But while it will be different than any of her of her other 15 years as a tournament volunteer, the event must go on, Rose said.
“It will be really different without the spectators there, but players still have to eat and they still have to get to the course and we still have a lot of things to do,” she added. “This year, the focus really has to be on safety for the players, as well as for the volunteers.”
Rose admits she was surprised to be honored as the tournament’s nominated volunteer for the AXA LPGA Volunteer Service Award.

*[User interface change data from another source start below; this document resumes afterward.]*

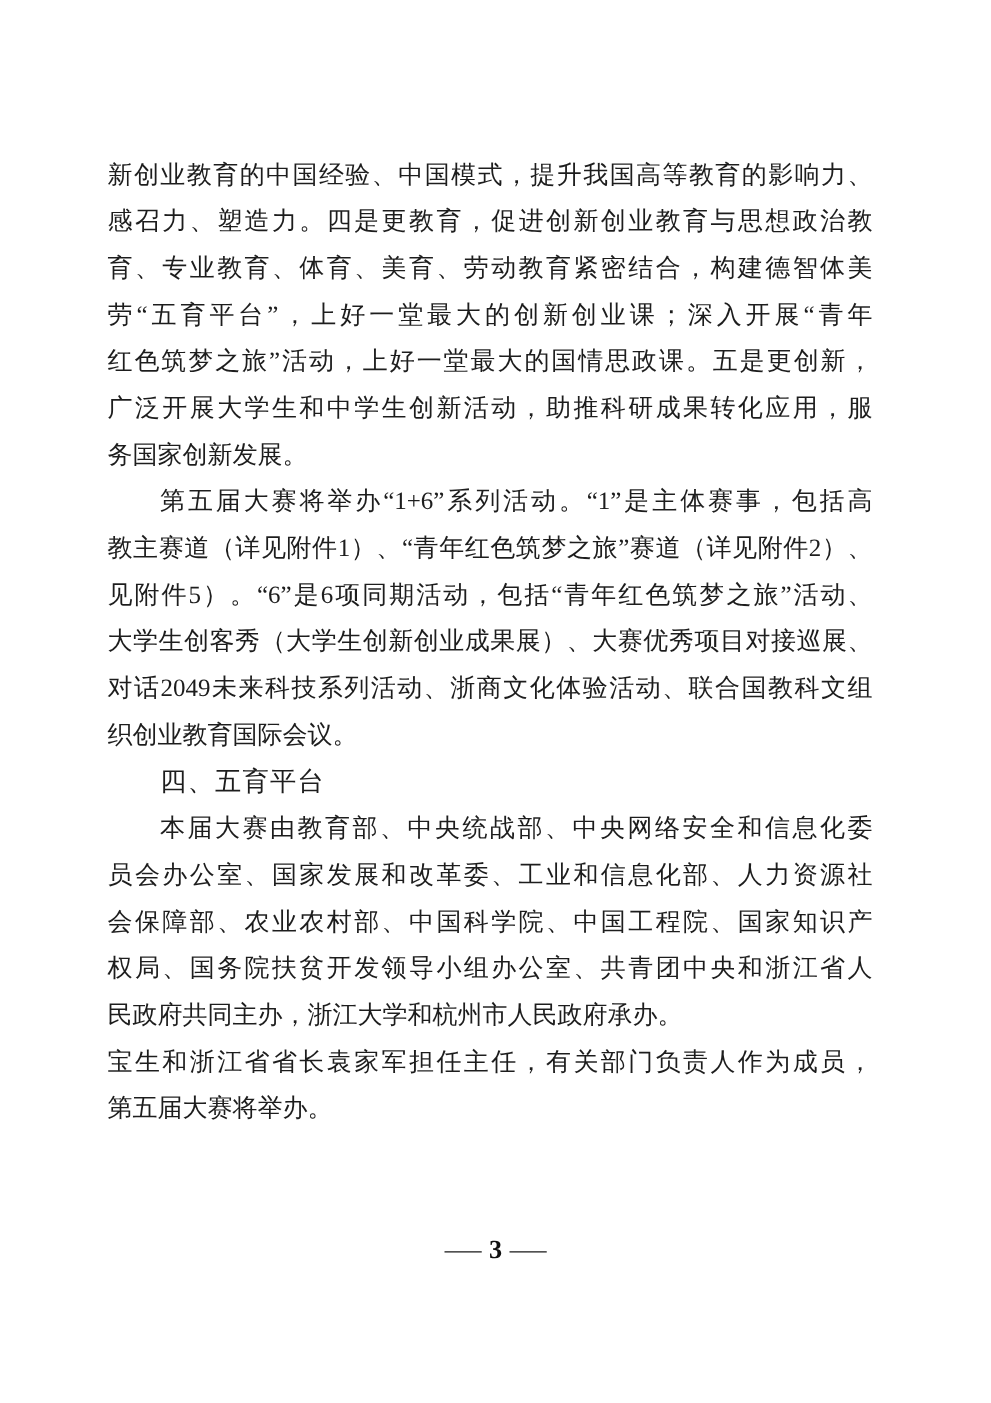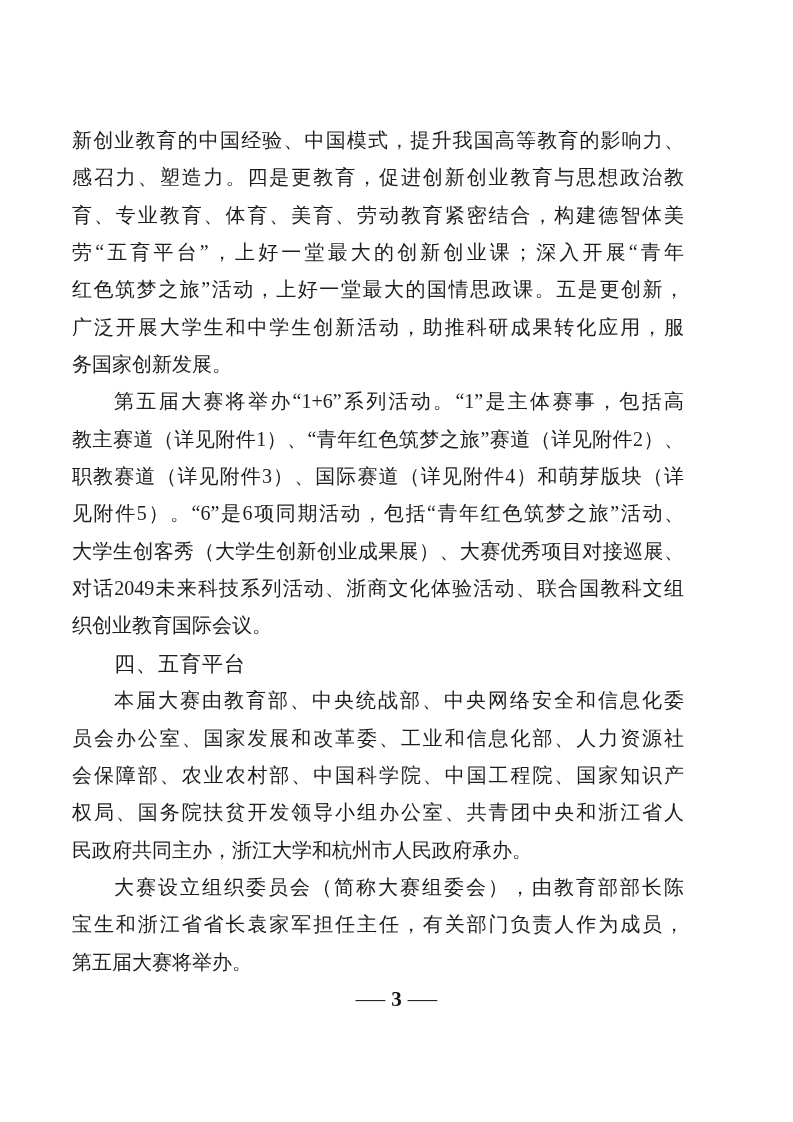--- a/index.html
+++ b/index.html
@@ -8,21 +8,21 @@
     width: 793px;
     height: 1122px;
     margin: 0 auto;
     background: #ffffff;
     font-family: "Liberation Serif", "DejaVu Serif", serif;
     color: #1d1d1d;
     overflow: hidden;
   }
   .text-block {
     position: absolute;
-    left: 72px;
+    left: 86px;
     top: 122px;
     width: 612px;
   }
   .line {
     box-sizing: border-box;
     width: 612px;
     height: 37.35px;
     line-height: 37.35px;
     font-size: 20px;
     white-space: nowrap;
@@ -72,31 +72,29 @@
   <div class="text-block">
       <div class="line"><span class="seg">新创业教育的中国经验、中国模式，提升我国高等教育的影响力、</span></div>
       <div class="line"><span class="seg">感召力、塑造力。</span><span class="seg bold">四是更教育，</span><span class="seg">促进创新创业教育与思想政治教</span></div>
       <div class="line"><span class="seg">育、专业教育、体育、美育、劳动教育紧密结合，构建德智体美</span></div>
       <div class="line"><span class="seg">劳“五育平台”，上好一堂最大的创新创业课；深入开展“青年</span></div>
       <div class="line"><span class="seg">红色筑梦之旅”活动，上好一堂最大的国情思政课。</span><span class="seg bold">五是更创新，</span></div>
       <div class="line"><span class="seg">广泛开展大学生和中学生创新活动，助推科研成果转化应用，服</span></div>
       <div class="line no-justify"><span class="seg">务国家创新发展。</span></div>
       <div class="line indent"><span class="seg">第五届大赛将举办“1+6”系列活动。“1”是主体赛事，包括高</span></div>
       <div class="line"><span class="seg">教主赛道（详见附件1）、“青年红色筑梦之旅”赛道（详见附件2）、</span></div>
-      <div class="line"><span class="seg">职教赛道（详见附件3）、国际赛道（详见附件4）和萌芽版块（详</span></div>
       <div class="line"><span class="seg">见附件5）。“6”是6项同期活动，包括“青年红色筑梦之旅”活动、</span></div>
       <div class="line"><span class="seg">大学生创客秀（大学生创新创业成果展）、大赛优秀项目对接巡展、</span></div>
       <div class="line"><span class="seg">对话2049未来科技系列活动、浙商文化体验活动、联合国教科文组</span></div>
       <div class="line no-justify"><span class="seg">织创业教育国际会议。</span></div>
       <div class="line heading indent no-justify"><span class="seg bold">四、五育平台</span></div>
       <div class="line indent"><span class="seg">本届大赛由教育部、中央统战部、中央网络安全和信息化委</span></div>
       <div class="line"><span class="seg">员会办公室、国家发展和改革委、工业和信息化部、人力资源社</span></div>
       <div class="line"><span class="seg">会保障部、农业农村部、中国科学院、中国工程院、国家知识产</span></div>
       <div class="line"><span class="seg">权局、国务院扶贫开发领导小组办公室、共青团中央和浙江省人</span></div>
       <div class="line no-justify"><span class="seg">民政府共同主办，浙江大学和杭州市人民政府承办。</span></div>
-      <div class="line indent"><span class="seg">大赛设立组织委员会（简称大赛组委会），由教育部部长陈</span></div>
       <div class="line"><span class="seg">宝生和浙江省省长袁家军担任主任，有关部门负责人作为成员，</span></div>
       <div class="line no-justify"><span class="seg">第五届大赛将举办。</span></div>
     </div>
   <div class="footer">
     <span class="dash">—</span><span class="num">3</span><span class="dash">—</span>
   </div>
 </div>
 
 </body></html>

And while she added that she is “honored and humbled” by the accolade, she noted that she doesn’t operate without the help of many others.
“There are a lot of folks I rely on to do their jobs, so this is really a reflection of all the volunteers who work on the committees I work on,” added Rose, who will serve as volunteer ambassador chair for the 2021 Solheim Cup at the Inverness Club.
“It’s really about helping the charities, presenting checks to the charities, hearing how they plan to use the money and hearing how grateful they are to get the assistance,” she added.
And if Rose’s name is randomly selected as the season winning volunteer later this year, she has already calculated that each of the tournament’s 25 charities will at least get $400, in addition to what they will be awarded following the 2020 Marathon LPGA Classic.
“This tournament is not just about the golf,” said Rose. “It’s about making a great deal of difference for many people.”
And for the Rose family, it’s about sharing the legacy of their daughter, who also volunteered her time and forever gave her parents a lasting link with their community.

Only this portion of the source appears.